## WHAT THE EXERCISE ASKS
The listing that follows must be retyped exactly, without its pictures.

## INPUT RECORDS

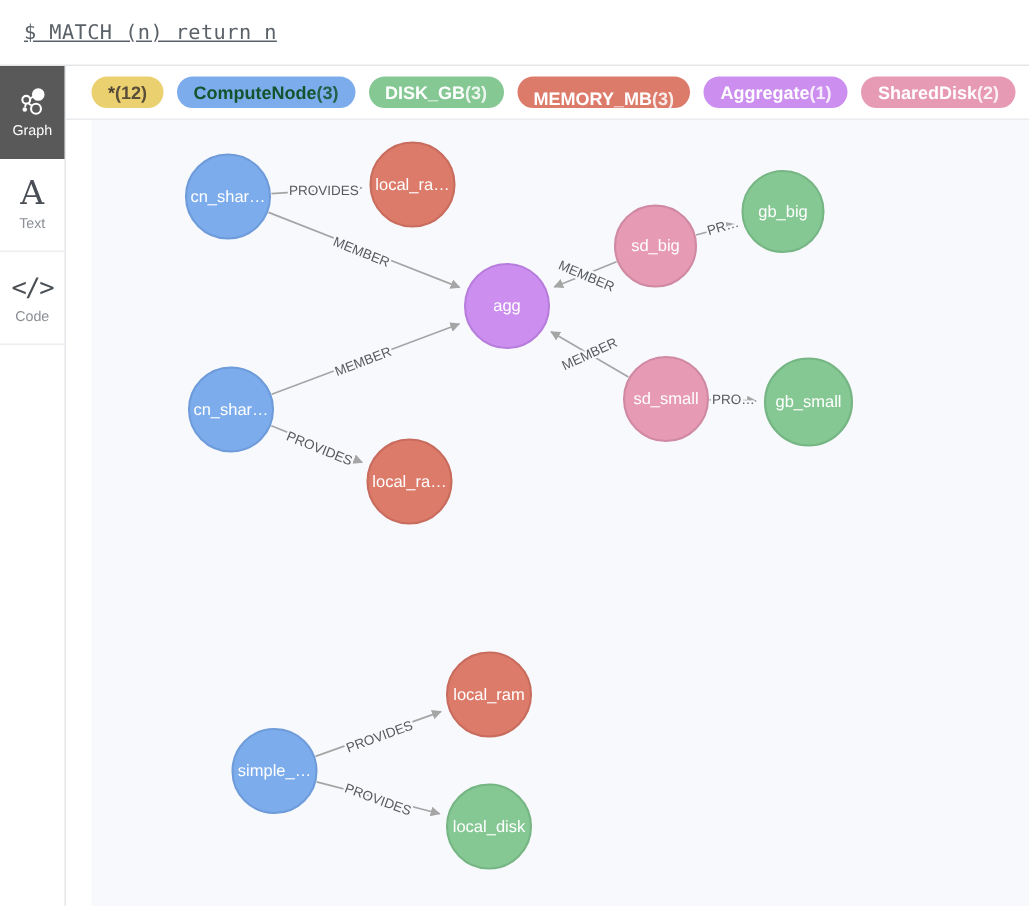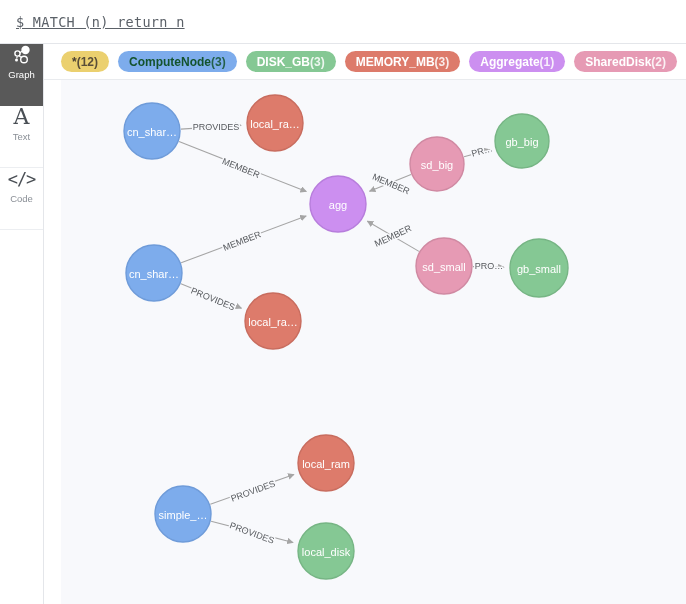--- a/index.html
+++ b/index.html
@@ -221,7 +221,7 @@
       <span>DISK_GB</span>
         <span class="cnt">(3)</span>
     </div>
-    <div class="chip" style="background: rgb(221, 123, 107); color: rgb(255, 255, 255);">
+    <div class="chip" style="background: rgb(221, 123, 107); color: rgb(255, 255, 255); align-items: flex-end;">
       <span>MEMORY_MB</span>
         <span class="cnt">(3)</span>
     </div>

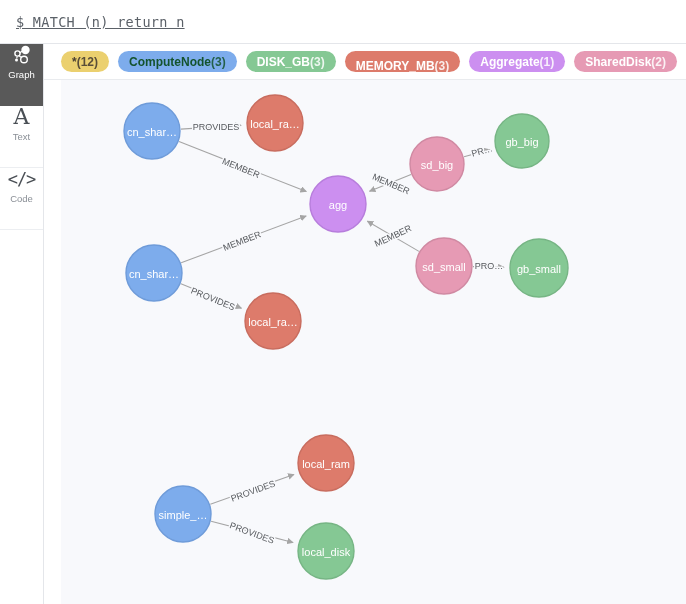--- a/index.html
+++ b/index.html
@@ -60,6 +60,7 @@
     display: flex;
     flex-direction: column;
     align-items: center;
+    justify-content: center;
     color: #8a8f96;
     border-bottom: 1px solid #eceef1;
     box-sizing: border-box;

## RESULT OF THE EXERCISE
--- a/index.html
+++ b/index.html
@@ -221,7 +221,7 @@
       <span>DISK_GB</span>
         <span class="cnt">(3)</span>
     </div>
-    <div class="chip" style="background: rgb(221, 123, 107); color: rgb(255, 255, 255);">
+    <div class="chip" style="background: rgb(221, 123, 107); color: rgb(255, 255, 255); align-items: flex-end;">
       <span>MEMORY_MB</span>
         <span class="cnt">(3)</span>
     </div>

--- a/index.html
+++ b/index.html
@@ -60,6 +60,7 @@
     display: flex;
     flex-direction: column;
     align-items: center;
+    justify-content: center;
     color: #8a8f96;
     border-bottom: 1px solid #eceef1;
     box-sizing: border-box;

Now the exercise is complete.